ZEB1 Handheld Laser Scanner Speeds Up Mapping of Historic Hungarian Hospital

ZEB1 Handheld Laser Scanner Speeds Up Mapping of Historic Hungarian Hospital

ZEB1 Handheld Laser Scanner

ZEB1 Handheld Laser Scanner

ZEB1 the world’s first truly mobile, hand held, rapid laser mapping system has been used to document one of the largest heritage buildings in Budapest. Operated by Hungarian engineering company Burken the ZEB1 was used in conjunction with traditional terrestrial laser scanners to create architectural documentation of National Institution of Mental Health and Neurology. Covering more than 40,000 square metres of indoor space in grounds of 40.6 hectares Burken had just over one month to complete the entire project from start to finish on behalf of property management company Kiving Kft.

“Even with more than 10 years’ experience of reverse engineering projects the challenge of documenting one of the capital’s largest heritage buildings in just 32 days was daunting,” commented Lajos Kandra, Owner and Managing Director, Burken Ltd. “We had just a few days to scan an indoor area of around 40,000 square metres comprising of over 2000 individual rooms with many physical obstacles in addition to the outside façade and woodland.”

“While our terrestrial Riegl laser scanners were perfect for outdoors scanning of the woods and building facades, and even some of the larger indoor rooms, ZEB1 proved easier to use for scanning indoors. Capturing data using the ZEB1 is also fast as the device requires no set up and scanning can be completed at a normal walking pace.”
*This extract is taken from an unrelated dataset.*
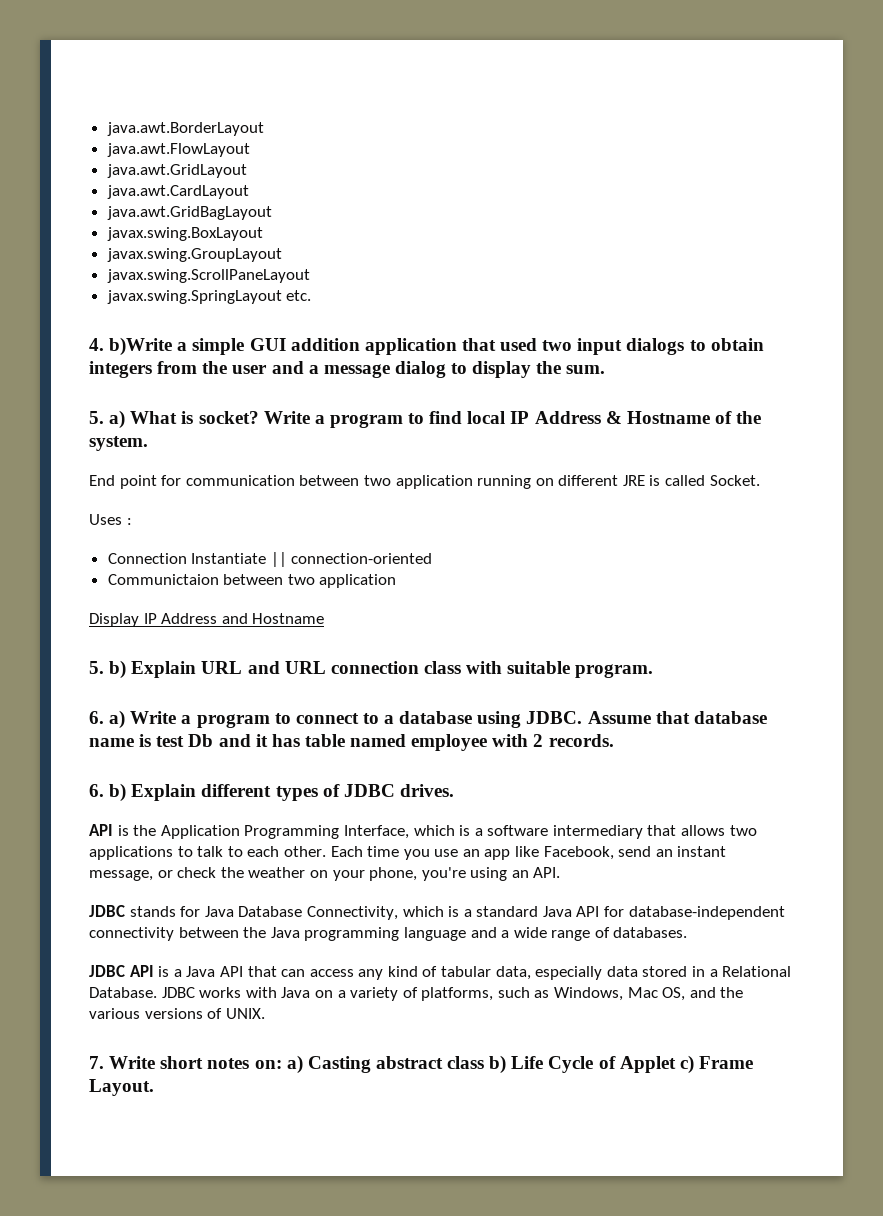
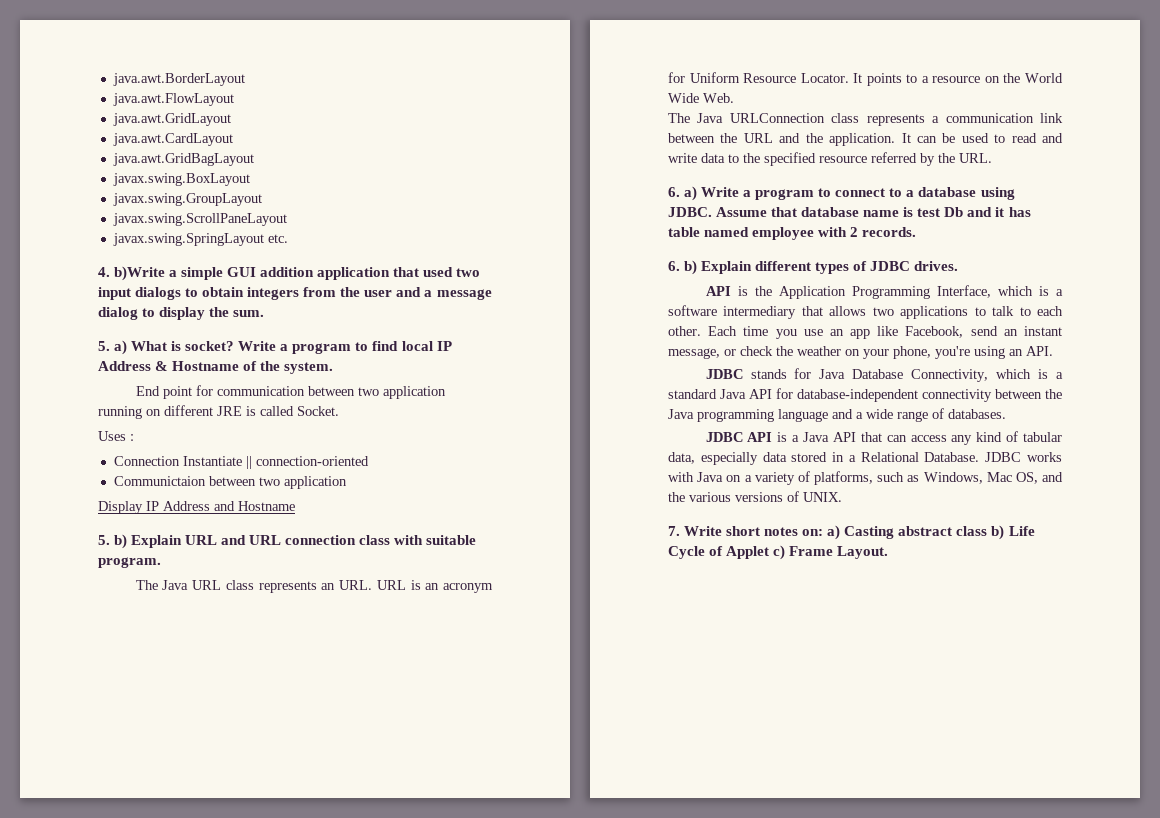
(654, 671) none -> [135,580,494,593] [668,72,1063,86] [668,93,734,103] [668,113,1063,126] [668,133,1063,146] [668,152,992,166] // The Java URL class represents an URL. URL is an acronym for Uniform Resource Locator. It points to a resource on the World Wide Web. // The Java URLConnection class represents a communication link between the URL and the application. It can be used to read and write data to the specified resource referred by the URL.

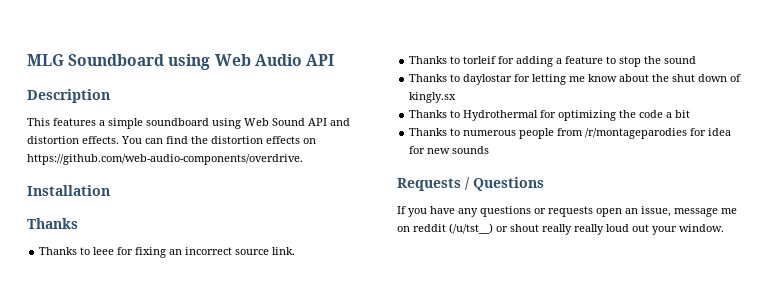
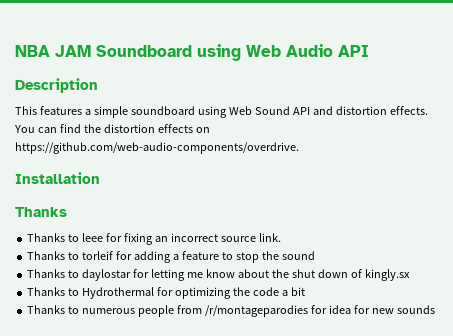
[27,54,64,66] MLG -> [15,45,91,57] NBA JAM
[397,177,544,191] [397,206,737,217] [397,223,724,235] // Requests / Questions // If you have any questions or requests open an issue, message me on reddit (/u/tst__) or shout really really loud out your window. -> (435, 309) none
Burken were commissioned by Kiving to create architectural documentation of the historic National Institution of Mental Health and Neurology building to support future restoration and record building condition for Facility management. With a total project duration of just 32 days Burken had to complete scanning within very tight timescales. Full project delivery included building plans at a scale of 1:200 for the entire project site.

“The data captured by the terrestrial scanners was in a global coordinate system so the ability to integrate the ZEB1 data within this global reference was another major factor in its selection,” concluded Kandra. “In fact I would go as far as saying that where time is an issue – both for data capture and data processing, ZEB1 will now be our first choice.”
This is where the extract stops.